--- Task directions ---
Take the line that contains "- К сожалению, таком" and each one after it through the last line below, and retype them exactly. Leave out the pictures.

--- Excerpted data ---
--------------------

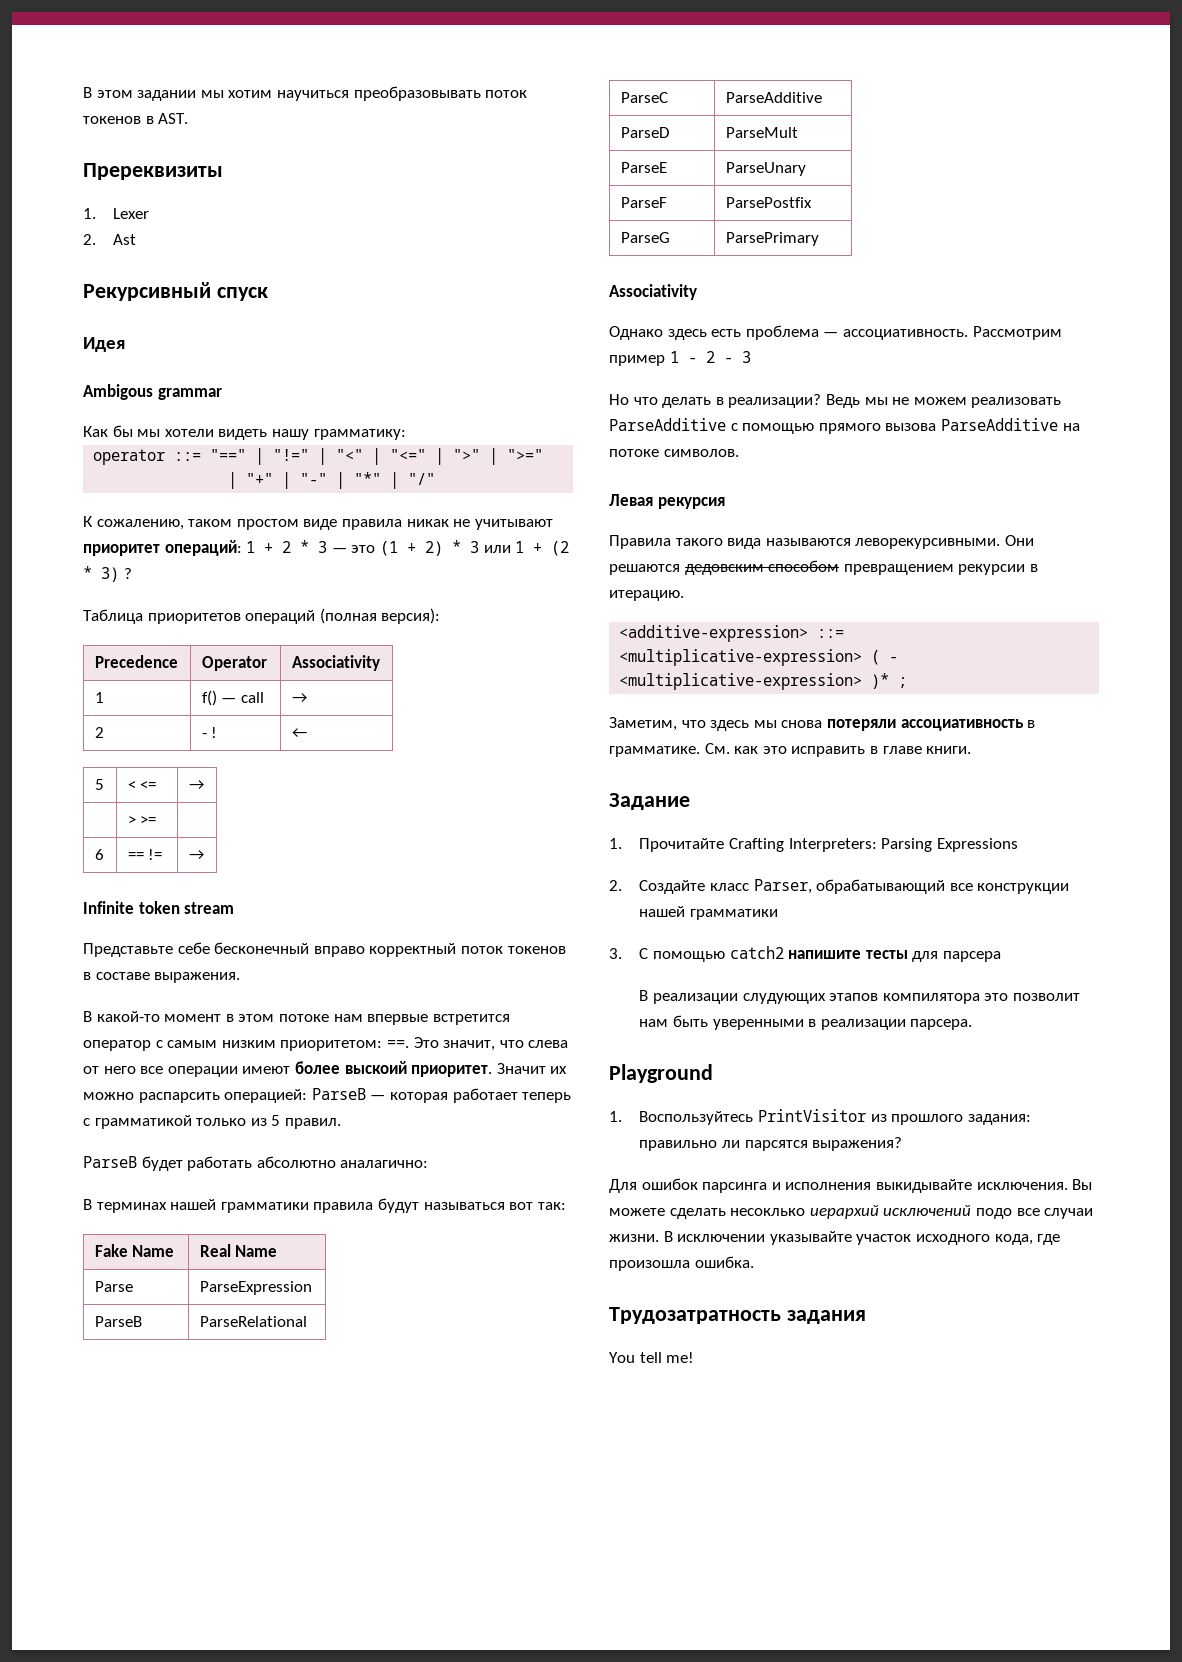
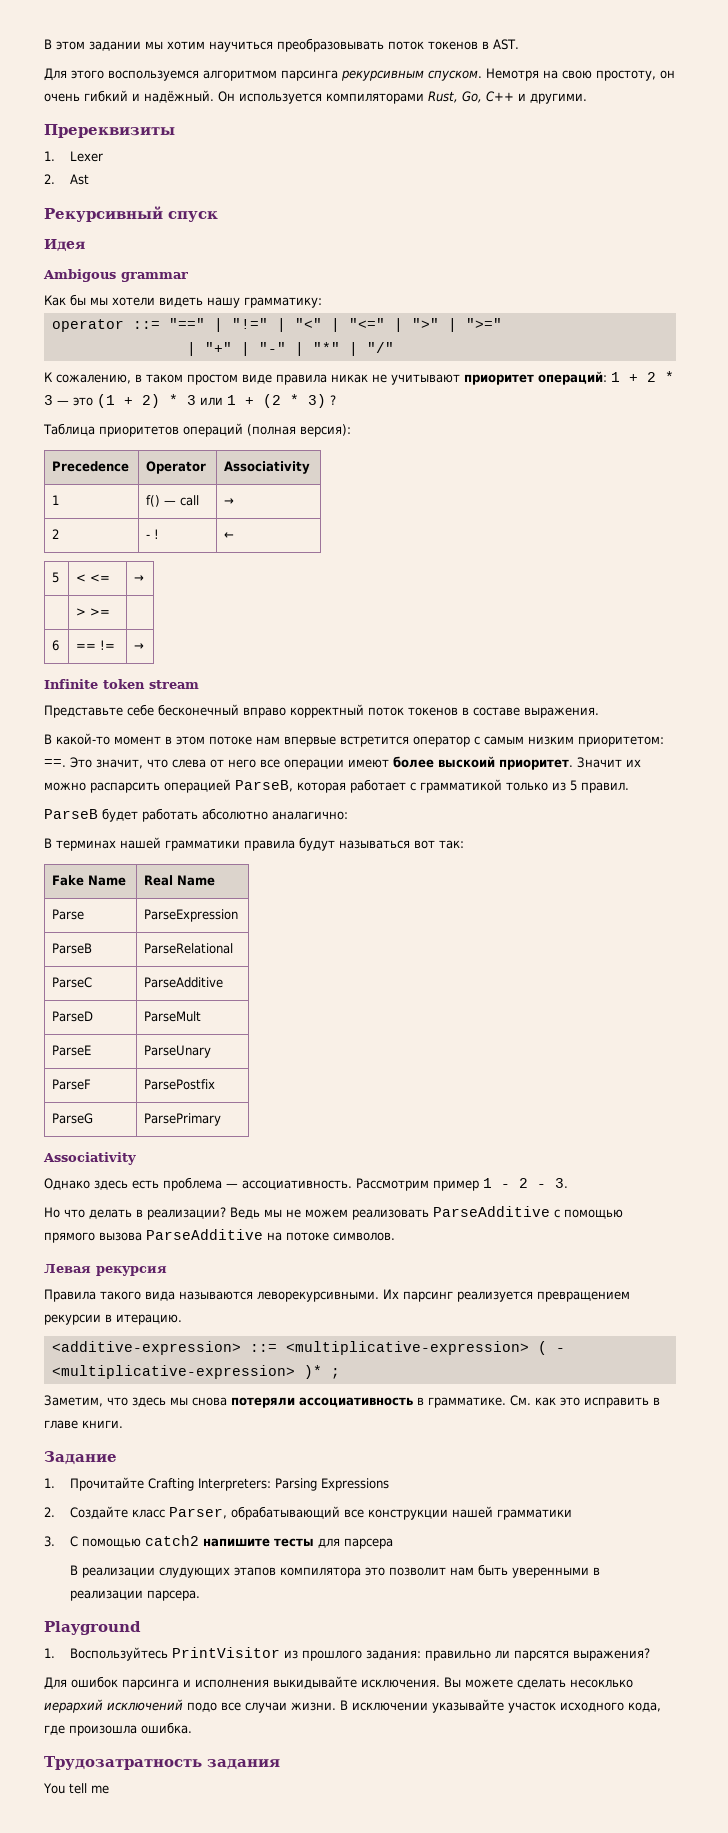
+ Для этого воспользуемся алгоритмом парсинга рекурсивным спуском. Немотря на свою простоту, он очень гибкий и надёжный. Он используется компиляторами Rust, Go, C++ и другими.
- К сожалению, таком простом виде правила никак не учитывают приоритет операций: 1 + 2 * 3 — это (1 + 2) * 3 или 1 + (2 * 3) ?
+ К сожалению, в таком простом виде правила никак не учитывают приоритет операций: 1 + 2 * 3 — это (1 + 2) * 3 или 1 + (2 * 3) ?
- Значит их можно распарсить операцией: ParseB — которая работает теперь с грамматикой только из 5 правил.
+ Значит их можно распарсить операцией ParseB, которая работает с грамматикой только из 5 правил.
- Рассмотрим пример 1 - 2 - 3
+ Рассмотрим пример 1 - 2 - 3.
- Они решаются дедовским способом превращением рекурсии в итерацию.
+ Их парсинг реализуется превращением рекурсии в итерацию.
- You tell me!
+ You tell me

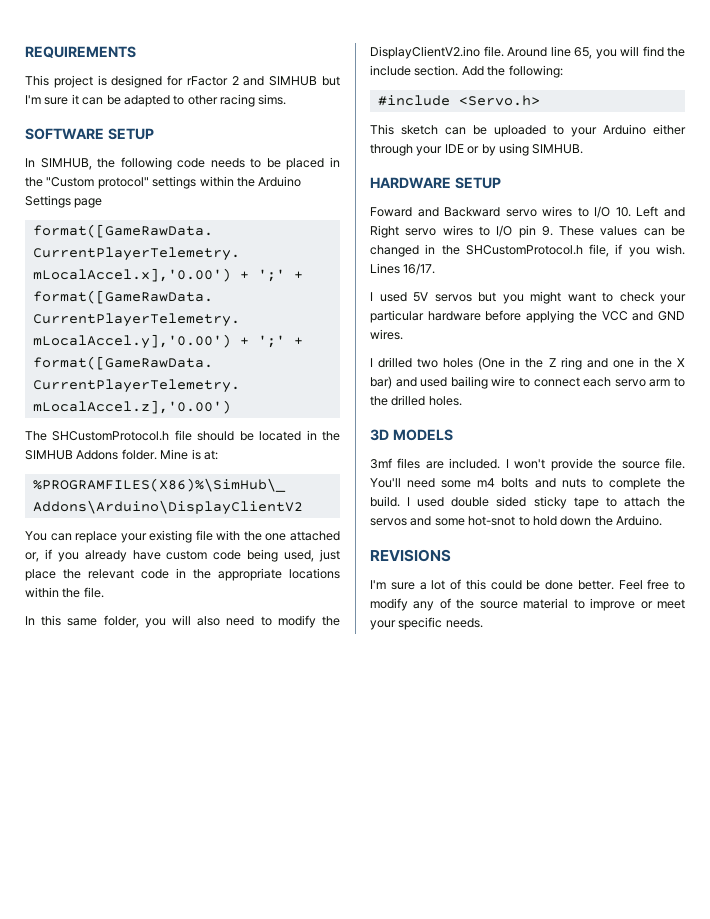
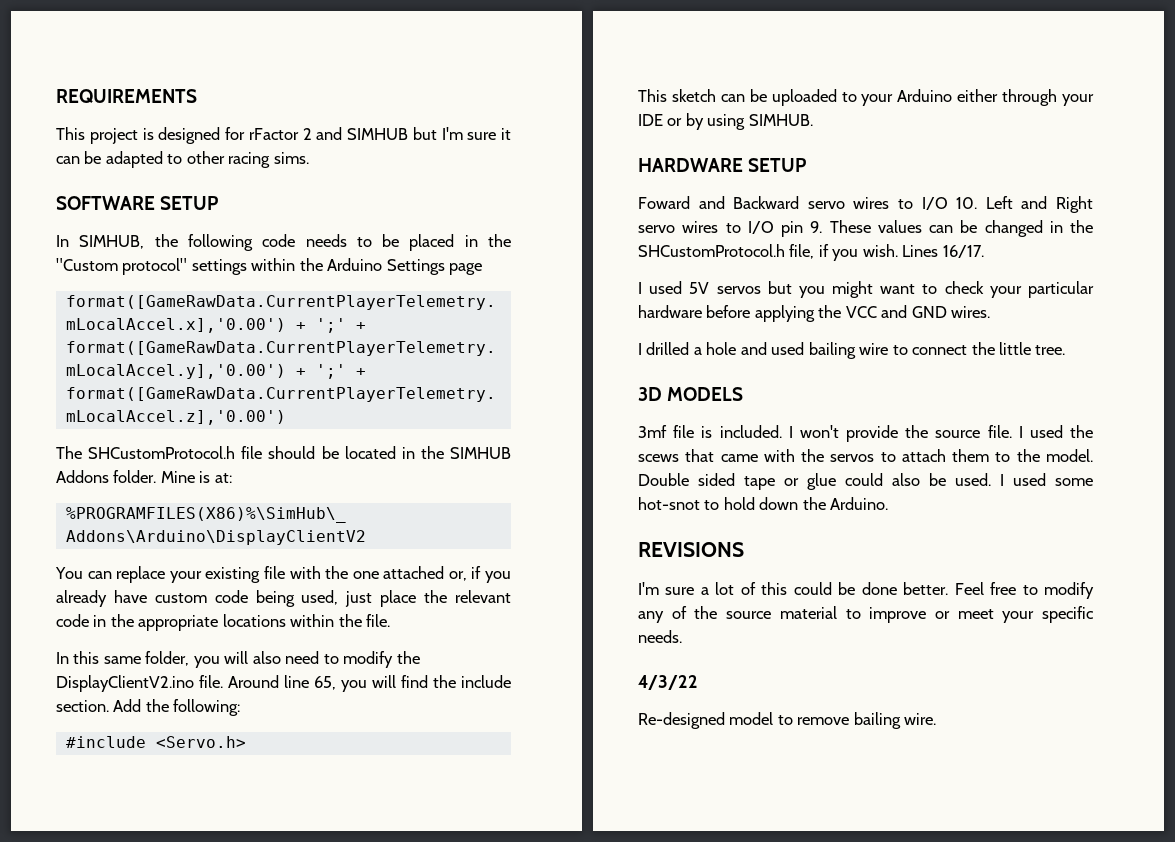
- I drilled two holes (One in the Z ring and one in the X bar) and used bailing wire to connect each servo arm to the drilled holes.
+ I drilled a hole and used bailing wire to connect the little tree.
- 3mf files are included.
+ 3mf file is included.
- You'll need some m4 bolts and nuts to complete the build. I used double sided sticky tape to attach the servos and some hot-snot to hold down the Arduino.
+ I used the scews that came with the servos to attach them to the model. Double sided tape or glue could also be used. I used some hot-snot to hold down the Arduino.
+ 4/3/22
+ Re-designed model to remove bailing wire.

--------------------

--- Answer to this problem ---
- К сожалению, таком простом виде правила никак не учитывают приоритет операций: 1 + 2 * 3 — это (1 + 2) * 3 или 1 + (2 * 3) ?
+ К сожалению, в таком простом виде правила никак не учитывают приоритет операций: 1 + 2 * 3 — это (1 + 2) * 3 или 1 + (2 * 3) ?
- Значит их можно распарсить операцией: ParseB — которая работает теперь с грамматикой только из 5 правил.
+ Значит их можно распарсить операцией ParseB, которая работает с грамматикой только из 5 правил.
- Рассмотрим пример 1 - 2 - 3
+ Рассмотрим пример 1 - 2 - 3.
- Они решаются дедовским способом превращением рекурсии в итерацию.
+ Их парсинг реализуется превращением рекурсии в итерацию.
- You tell me!
+ You tell me

- I drilled two holes (One in the Z ring and one in the X bar) and used bailing wire to connect each servo arm to the drilled holes.
+ I drilled a hole and used bailing wire to connect the little tree.
- 3mf files are included.
+ 3mf file is included.
- You'll need some m4 bolts and nuts to complete the build. I used double sided sticky tape to attach the servos and some hot-snot to hold down the Arduino.
+ I used the scews that came with the servos to attach them to the model. Double sided tape or glue could also be used. I used some hot-snot to hold down the Arduino.
+ 4/3/22
+ Re-designed model to remove bailing wire.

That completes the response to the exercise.